*** Block opens ***
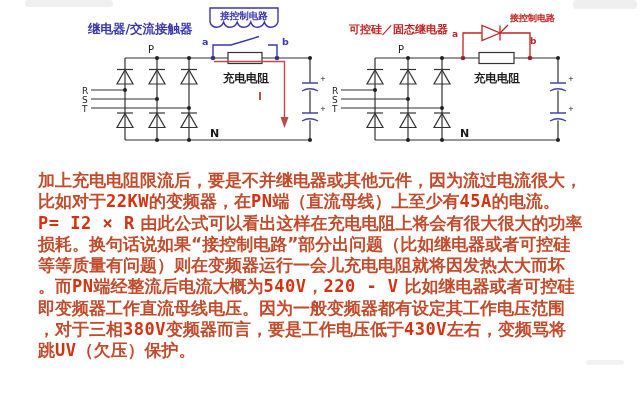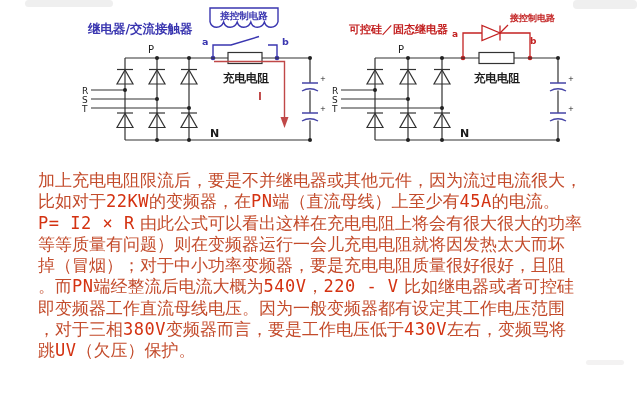"加上充电电阻限流后，要是不并继电器或其他元件，因为流过电流很大，" .tline { font-weight: normal -> bold }
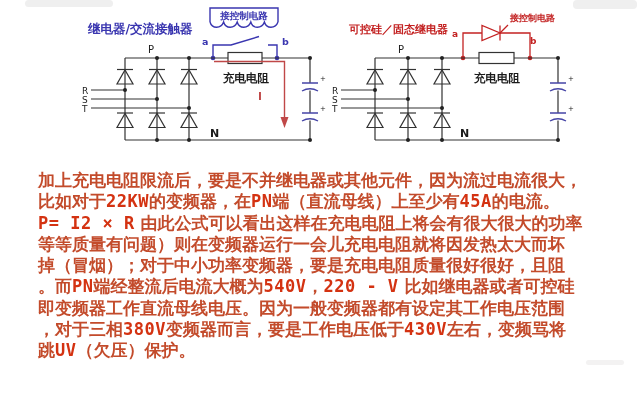"损耗。换句话说如果“接控制电路”部分出问题（比如继电器或者可控硅" div.tline { html: none -> <div><span>损耗。换句话说如果“接控制电路”部分出问题（比如继电器或者可控硅</span></div> }
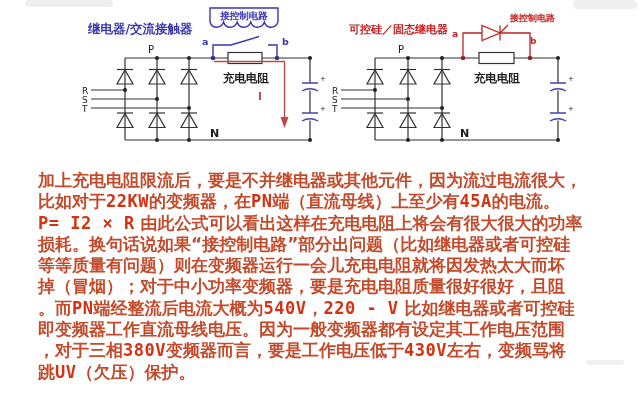"掉（冒烟）；对于中小功率变频器，要是充电电阻质量很好很好，且阻" div.tline { html: <div><span>掉（冒烟）；对于中小功率变频器，要是充电电阻质量很好很好，且阻</span></div> -> none }
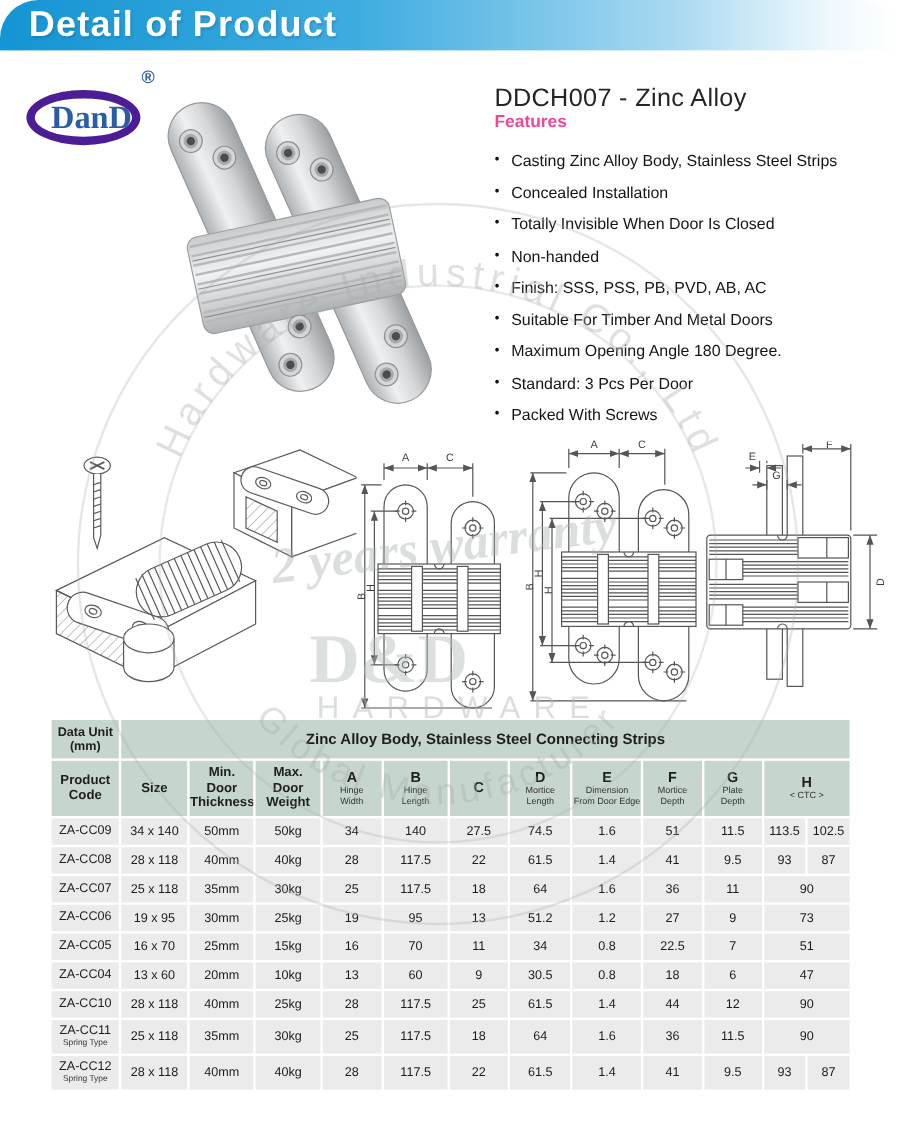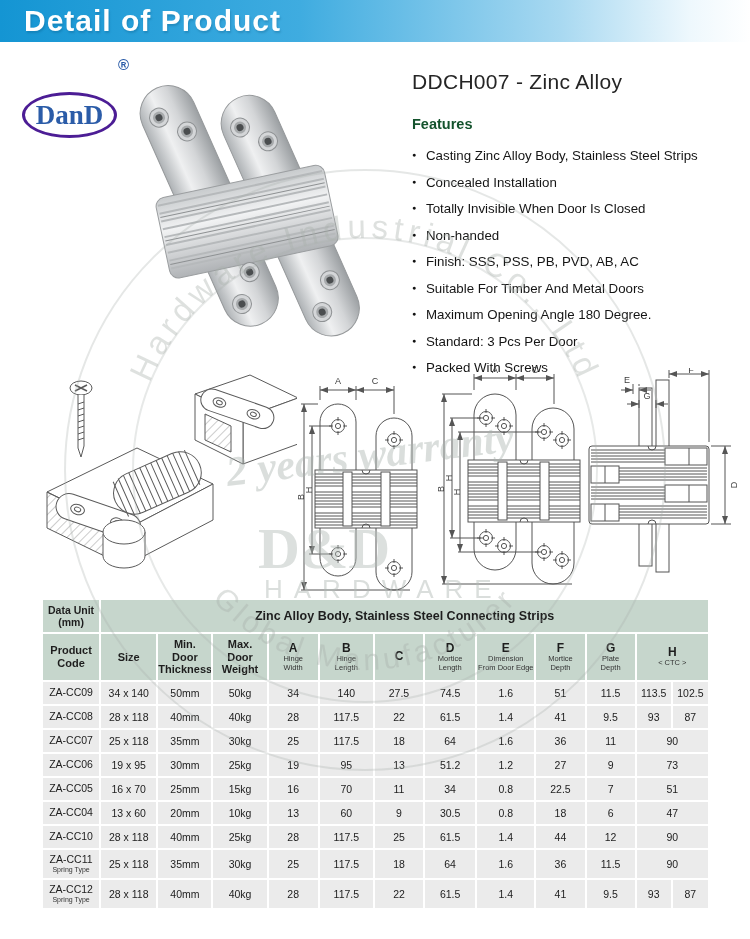"Detail of Product" .page { border-radius: none -> 32px }
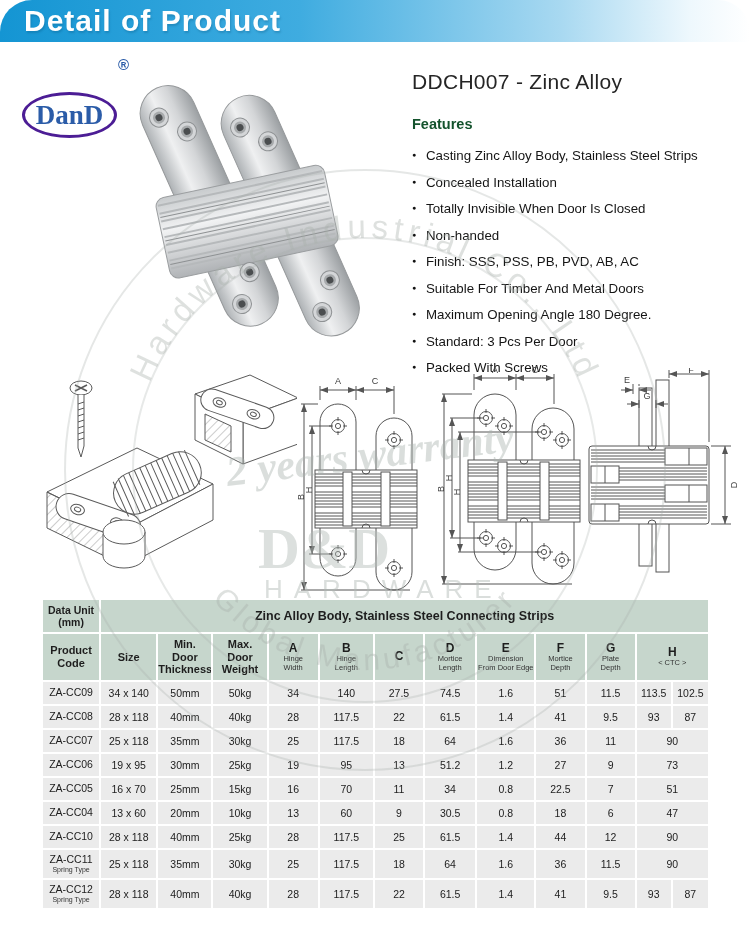"DanD" .logo-oval { border: 3px solid #4c1d95 -> 7px solid #4c1d95; justify-content: center -> flex-end; top: 20px -> 3px }
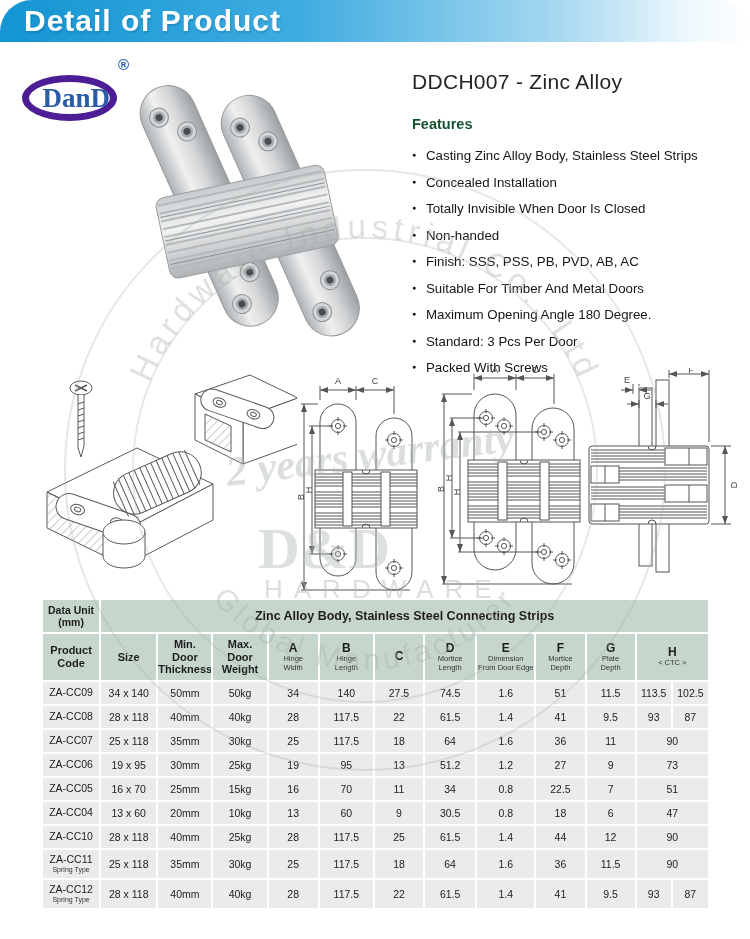"Features" .features-h { color: #14532d -> #ec4899; margin-top: 22px -> none }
*** Block closes ***
» **HOW TO COMPLETE THIS TASK**:
Print the listing exactly. No pictures belong in the copy.

» **RESULT**:
"加上充电电阻限流后，要是不并继电器或其他元件，因为流过电流很大，" .tline { font-weight: normal -> bold }
"损耗。换句话说如果“接控制电路”部分出问题（比如继电器或者可控硅" div.tline { html: none -> <div><span>损耗。换句话说如果“接控制电路”部分出问题（比如继电器或者可控硅</span></div> }
"掉（冒烟）；对于中小功率变频器，要是充电电阻质量很好很好，且阻" div.tline { html: <div><span>掉（冒烟）；对于中小功率变频器，要是充电电阻质量很好很好，且阻</span></div> -> none }
"Detail of Product" .page { border-radius: none -> 32px }
"DanD" .logo-oval { border: 3px solid #4c1d95 -> 7px solid #4c1d95; justify-content: center -> flex-end; top: 20px -> 3px }
"Features" .features-h { color: #14532d -> #ec4899; margin-top: 22px -> none }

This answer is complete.